Published in final edited form as: Sci Signal. 2013 Dec 3;6(304):ra105. doi: 10.1126/scisignal.2004125

Fig. 2. Effects of inhibiting PLC-γ and PI3K on signaling in BMMPCs.

Fig. 2

(A) BMMPCs that were not transduced (Unt) or were transduced with a retroviral vector expressing mCherry (mCh) or a vector encoding mCherry and one of two independent shRNAs specific for PLC-γ2 (shγ2-1 or shγ2-2) were lysed, and the abundances of PLC-γ2, pAkt, and pERK were measured by Western blotting analysis, with actin used as a loading control. (B) Effects of PMA and GM-CSF on Ras-GTP, pERK, and pAkt abundances in BMMPCs from WT and KrasG12D mice. BMMPCs from the indicated mice were treated with PMA or GM-CSF for the indicated times and lysed.
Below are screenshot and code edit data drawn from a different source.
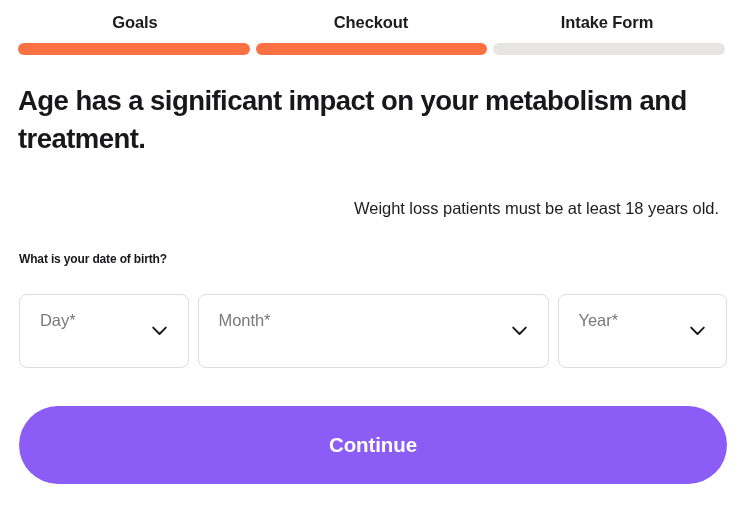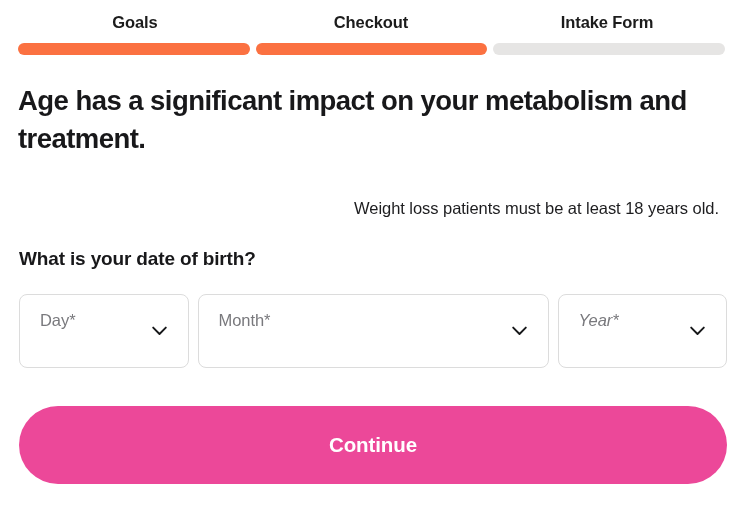--- a/index.html
+++ b/index.html
@@ -106,7 +106,7 @@
     left: 19px;
     top: 247px;
     width: 700px;
-    font-size: 19px;
+    font-size: 12px;
     font-weight: 700;
     line-height: 24px;
     color: #18181a;

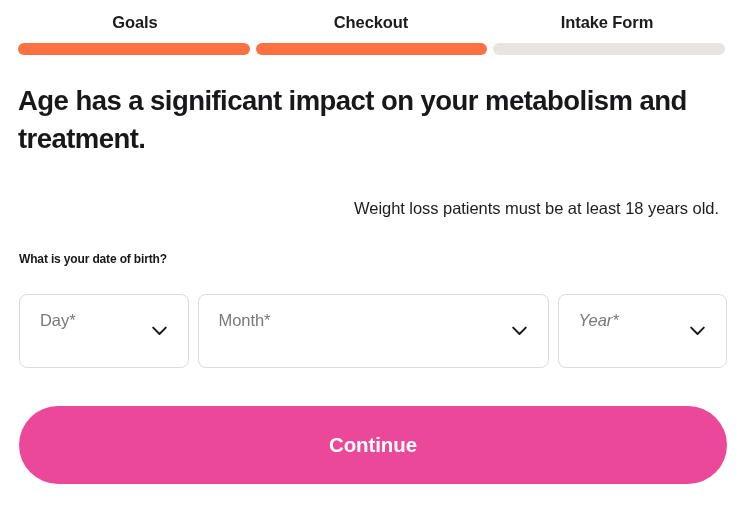--- a/index.html
+++ b/index.html
@@ -135,7 +135,7 @@
 
   .select-field.month { width: 352px; }
   .select-field.day   { width: 170px; }
-  .select-field.year  { width: 170px; font-style: italic; }
+  .select-field.year  { width: 170px; }
 
   .select-placeholder {
     position: absolute;

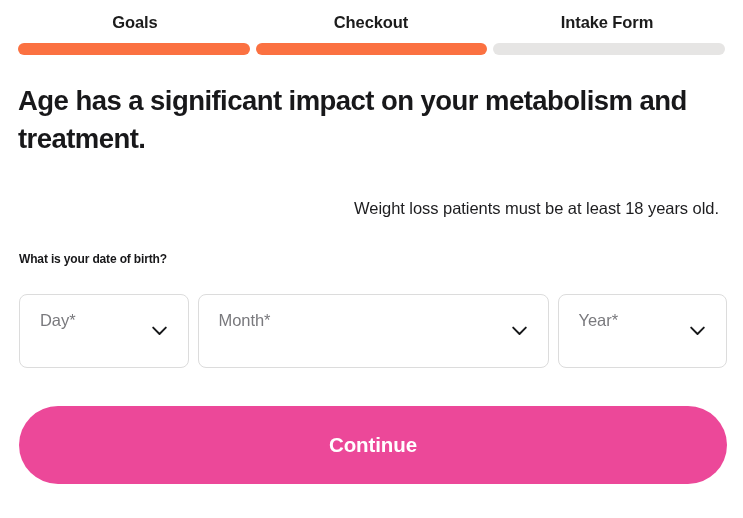--- a/index.html
+++ b/index.html
@@ -242,7 +242,7 @@
 
   </div>
 
-  <button class="continue-btn" style="background: #ec4899;">Continue</button>
+  <button class="continue-btn" style="background: #8b5cf6;">Continue</button>
 
 </div>
 

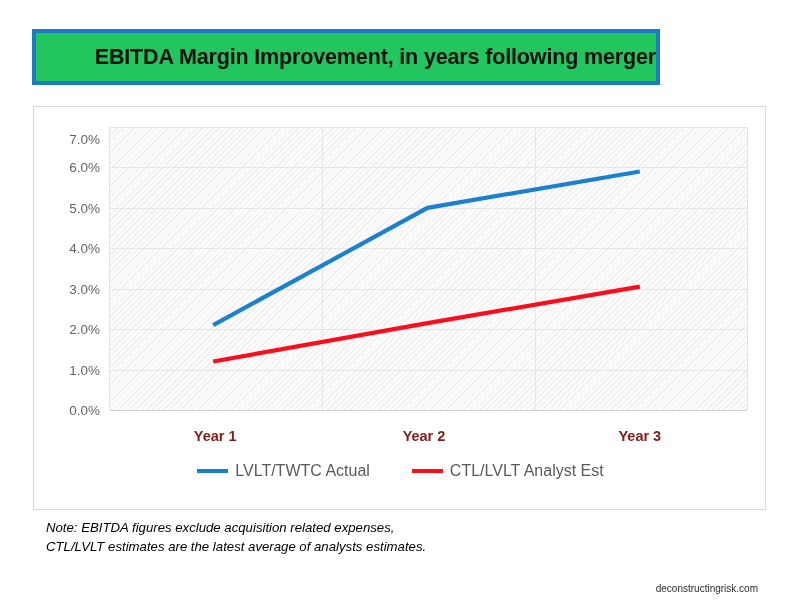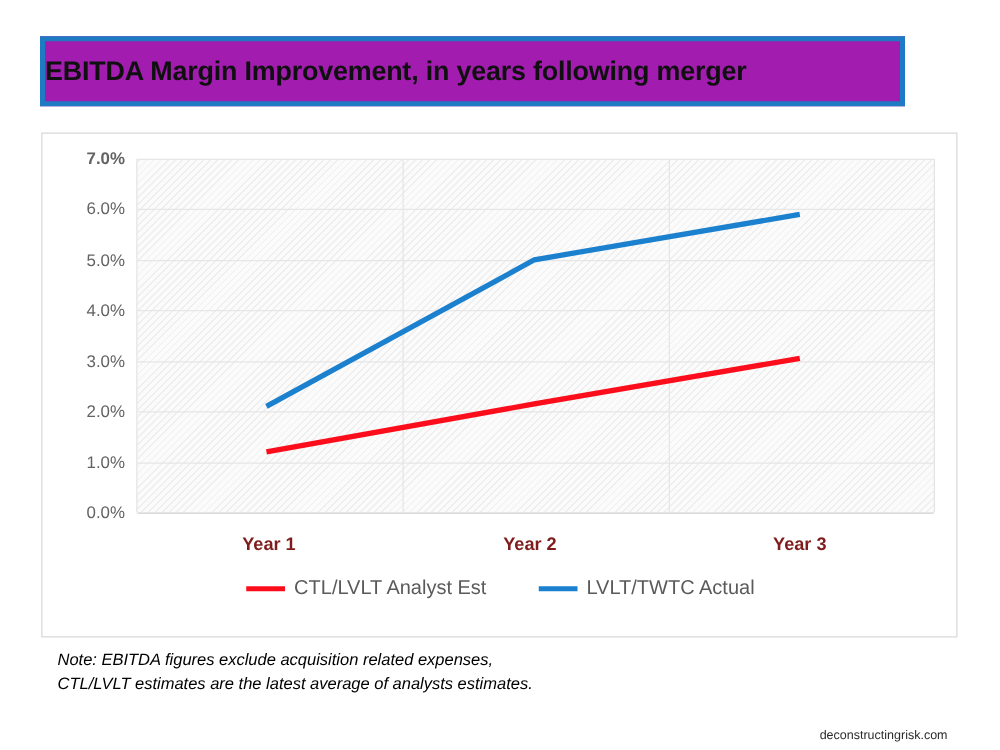--- a/index.html
+++ b/index.html
@@ -28,14 +28,14 @@
     position: absolute;
     left: 32px;
     top: 29px;
-    width: 692px;
+    width: 628px;
     height: 56px;
     box-sizing: border-box;
     border: 4px solid #1F7AC4;
-    background: #a21caf;
+    background: #22c55e;
     display: flex;
     align-items: center;
-    justify-content: flex-start;
+    justify-content: flex-end;
   }
   #title-text {
     font-size: 21.5px;

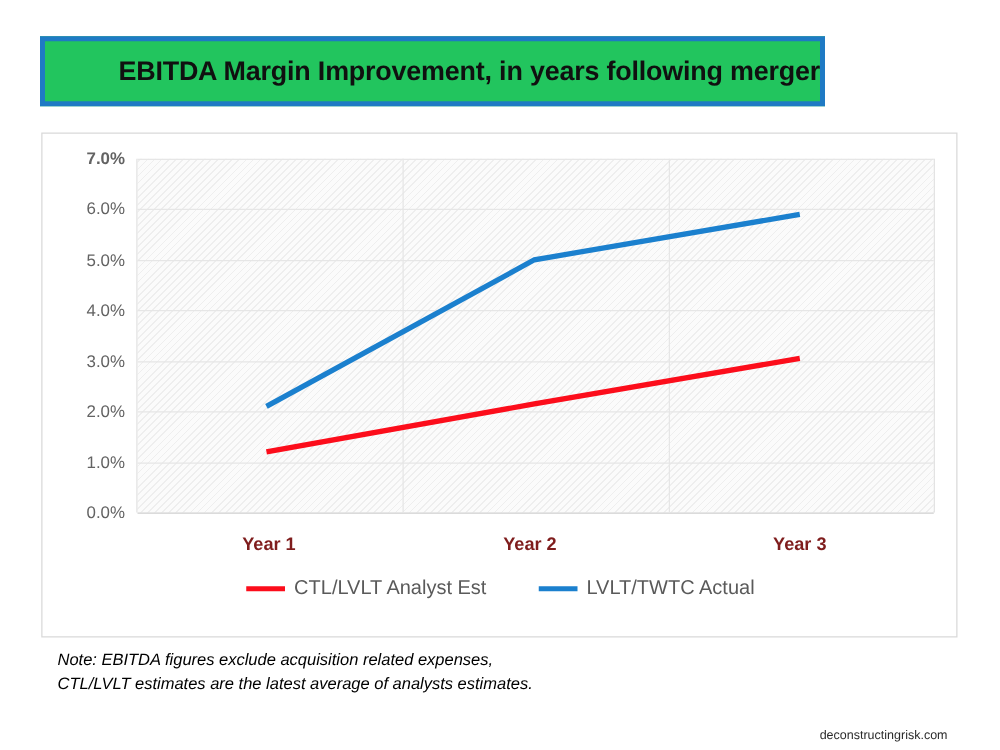--- a/index.html
+++ b/index.html
@@ -217,7 +217,7 @@
         <div class="ytick" style="top: 121.286px;">4.0%</div>
         <div class="ytick" style="top: 80.8571px;">5.0%</div>
         <div class="ytick" style="top: 40.4286px;">6.0%</div>
-        <div class="ytick" style="top: 0px; font-weight: bold;">7.0%</div>
+        <div class="ytick" style="top: 12px;">7.0%</div>
       </div>
 
     <div id="plot-area">

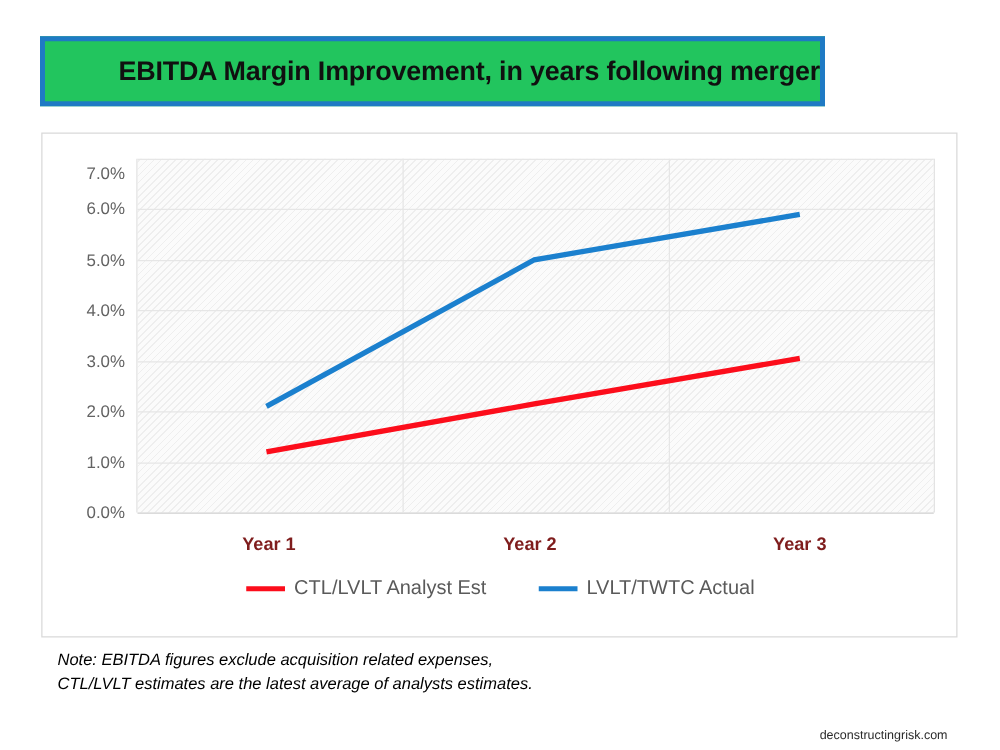--- a/index.html
+++ b/index.html
@@ -246,12 +246,12 @@
 
     <div id="legend">
         <div class="legend-item">
+          <span class="legend-swatch" style="background: rgb(27, 128, 206);"></span>
+          <span class="legend-label">LVLT/TWTC Actual</span>
+        </div>
+        <div class="legend-item">
           <span class="legend-swatch" style="background: rgb(252, 13, 27);"></span>
           <span class="legend-label">CTL/LVLT Analyst Est</span>
-        </div>
-        <div class="legend-item">
-          <span class="legend-swatch" style="background: rgb(27, 128, 206);"></span>
-          <span class="legend-label">LVLT/TWTC Actual</span>
         </div>
       </div>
Ras-GTP abundance was assessed by a Ras-RBD pull down assay and abundance of pAkt, and pERK was analyzed by Western blotting on the same lysates. Actin was used as a loading control. (C) BMMPCs were pretreated with PI-90 or U73122 (U73) and then were left unstimulated or were stimulated with GM-CSF or PMA for 15 min. Cells were then analyzed by Western blotting for the abundances of pAkt and pERK, with actin used as a loading control. (D) Analysis of CFU-GM growth from bone marrow cells from WT and KrasG12D mice that were cultured in a saturating concentration of GM-CSF (10 ng/ml) in the absence or presence of the inhibitors JakI, PI-90, U73122, or AKT VIII. Data from independent experiments corresponding the panels (B) and (C) are shown in figs S8 – S10. Data in (D) are mean values ± SD from three independent experiments.